Was wird nun die Zukunft für Sheamus bereit halten? Wünschen würde ich mir natürlich, dass er die Elimination Chamber dominiert und damit endgültig zeigt, dass er eben doch bei den großen Jungs mitspielen kann. Wenn man mal bedenkt, dass mit John Cena, Randy Orton und Triple H insgesamt 26 World Championships mit dem Iren in der Chamber stehen, dazu mit Kofi Kingston einer DER Aufsteiger des Jahres und Ted DiBiase als Faktor X, dann wäre eine Dominanz des WWE Champions hier doch sicherlich der große Breakout, der ihm noch fehlt.

Ich vermute jedoch, dass Sheamus hier nur "irgendwie" seinen Titel verteidigen wird, um ihn dann bei WrestleMania an (vermutlich) Triple H zu verlieren.

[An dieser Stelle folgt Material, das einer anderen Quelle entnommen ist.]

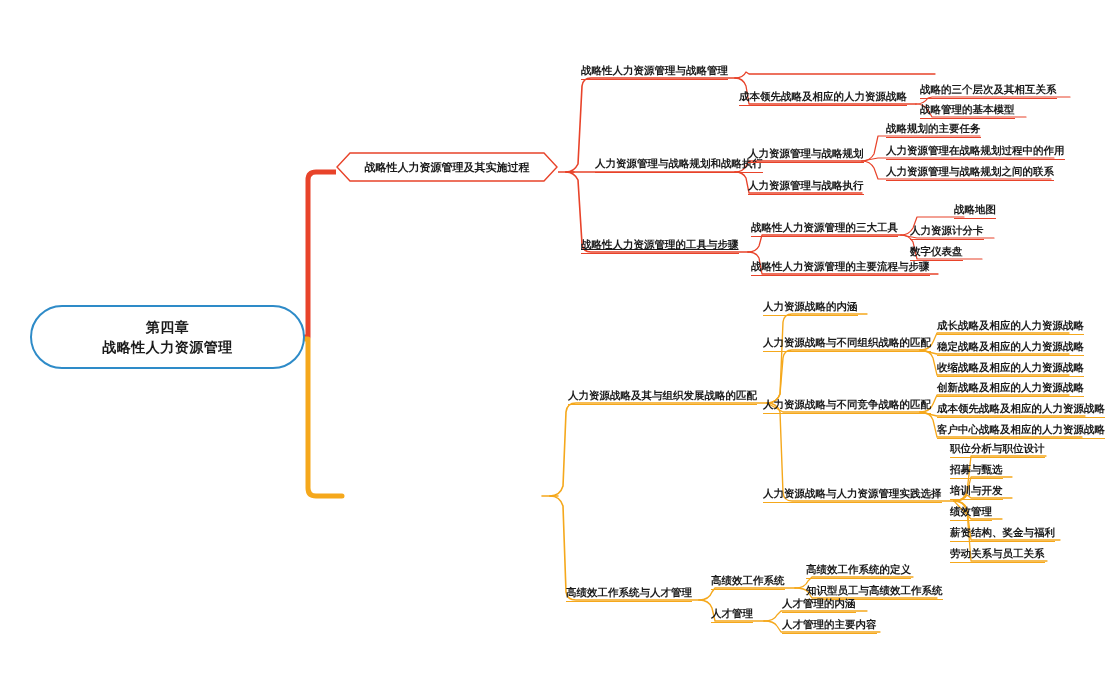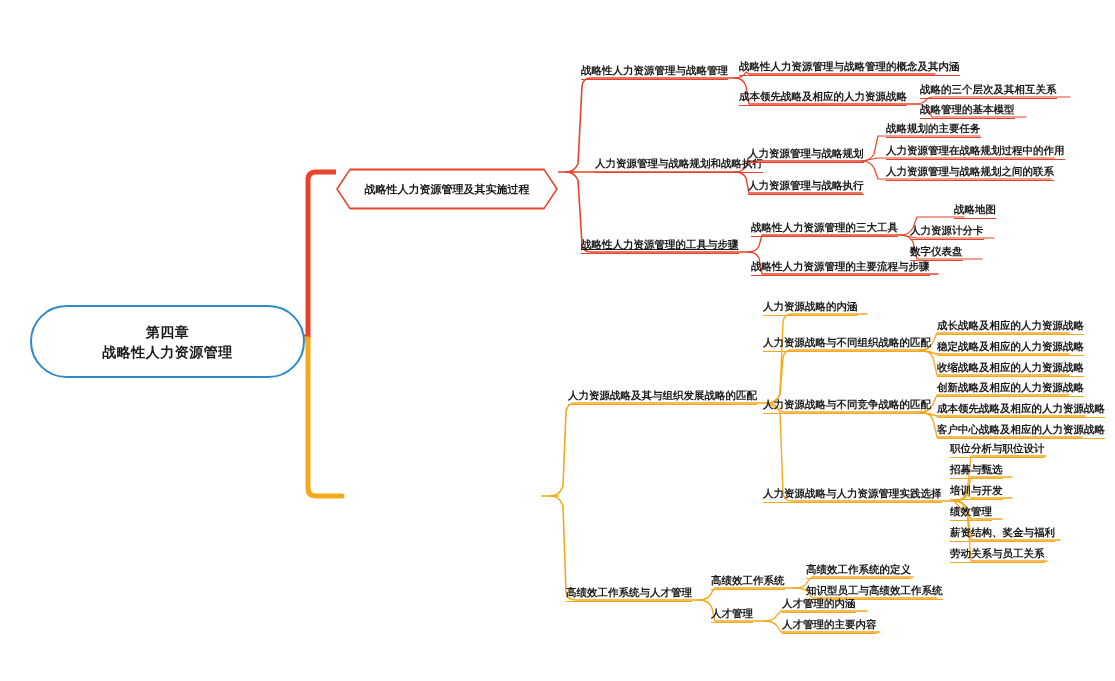"战略性人力资源管理与战略管理的概念及其内涵" div.leaf { html: <div><span>战略性人力资源管理与战略管理的概念及其内涵</span></div> -> none }
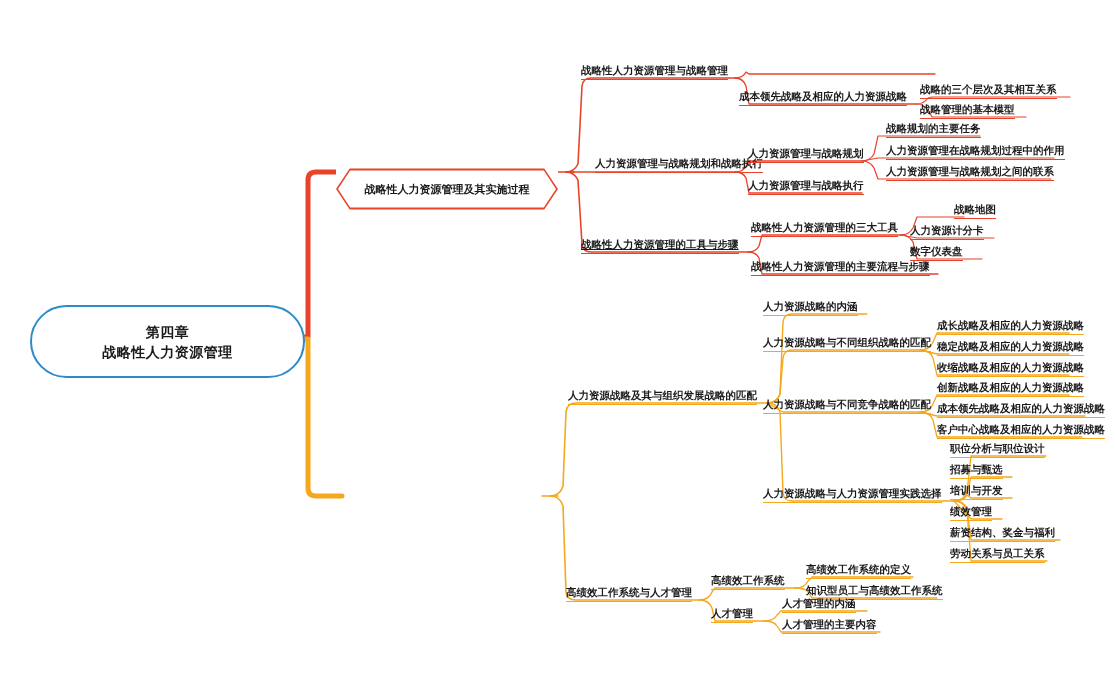"战略性人力资源管理及其实施过程" div.hex { height: 42px -> 30px; top: 168px -> 152px }
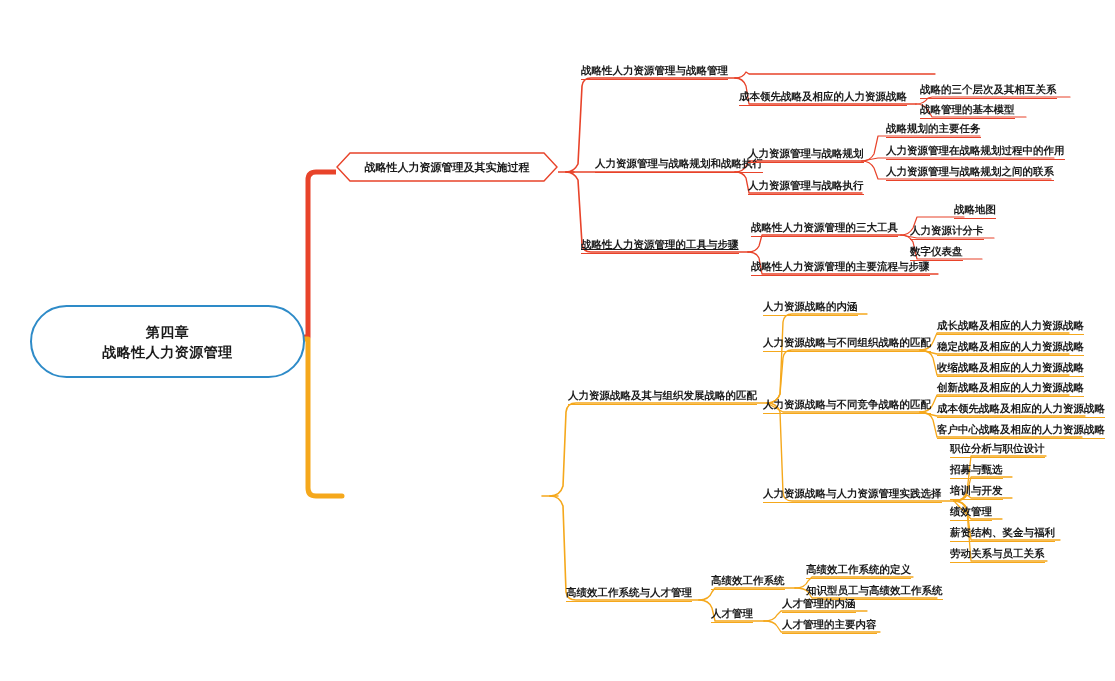"第四章" div.root { height: 73px -> 64px }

Wenn man mit dem Verlust des Titels jedoch versucht, Sheamus' Charakter ein wenig neu zu definieren - in die Richtung, die mir hier vorschwebt vielleicht - und ihn der Rolle des Jägers präsentiert, dann könnte man es eventuell endlich schaffen, den Celtic Warrior für das Publikum interessant zu machen. Denn die negativen Reaktionen, die Sheamus in der Internet-Community erntet, sind in meinen Augen nicht gerechtfertigt. Der Run als WWE Champion war verfrüht, da gibt es nur wenig dran zu deuteln, aber dem Iren deswegen das Können abzusprechen, halte ich für gewagt.

Abschließend kann ich wirklich nur hoffen, dass die WWE mit Sheamus noch die Kurve bekommt. Ich sehe in dem Iren nach wie vor das Potential zum absoluten Superstar, und ich wäre persönlich sehr enttäuscht, wenn wir statt des Celtic Warrior in ein paar Monaten den "Dublin Debaucher" zu sehen bekämen.